Work to be completed:
Read the lines below, and copy any that contain the string "implementation".

[Records from a data collection]
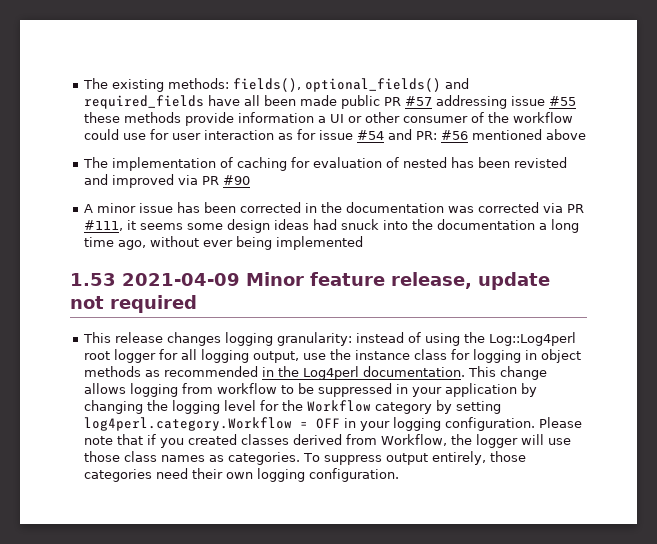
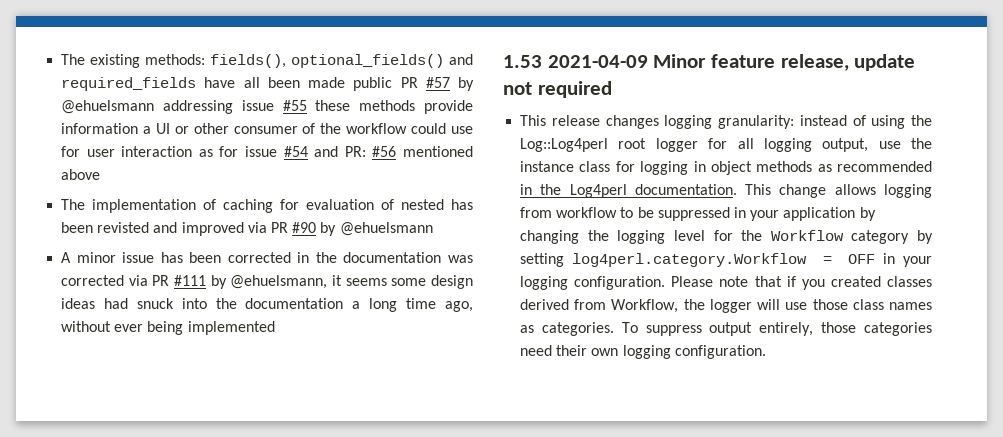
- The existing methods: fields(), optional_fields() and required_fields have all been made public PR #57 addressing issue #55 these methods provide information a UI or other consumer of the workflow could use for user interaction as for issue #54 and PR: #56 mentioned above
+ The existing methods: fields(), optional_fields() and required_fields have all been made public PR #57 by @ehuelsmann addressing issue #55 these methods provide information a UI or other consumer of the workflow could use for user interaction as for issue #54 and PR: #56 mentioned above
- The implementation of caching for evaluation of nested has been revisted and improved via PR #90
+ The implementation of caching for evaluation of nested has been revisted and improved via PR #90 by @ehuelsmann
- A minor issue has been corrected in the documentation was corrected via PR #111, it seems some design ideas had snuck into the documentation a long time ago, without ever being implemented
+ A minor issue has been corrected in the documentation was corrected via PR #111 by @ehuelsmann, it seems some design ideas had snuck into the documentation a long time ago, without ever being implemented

Exercise output:
- The implementation of caching for evaluation of nested has been revisted and improved via PR #90
+ The implementation of caching for evaluation of nested has been revisted and improved via PR #90 by @ehuelsmann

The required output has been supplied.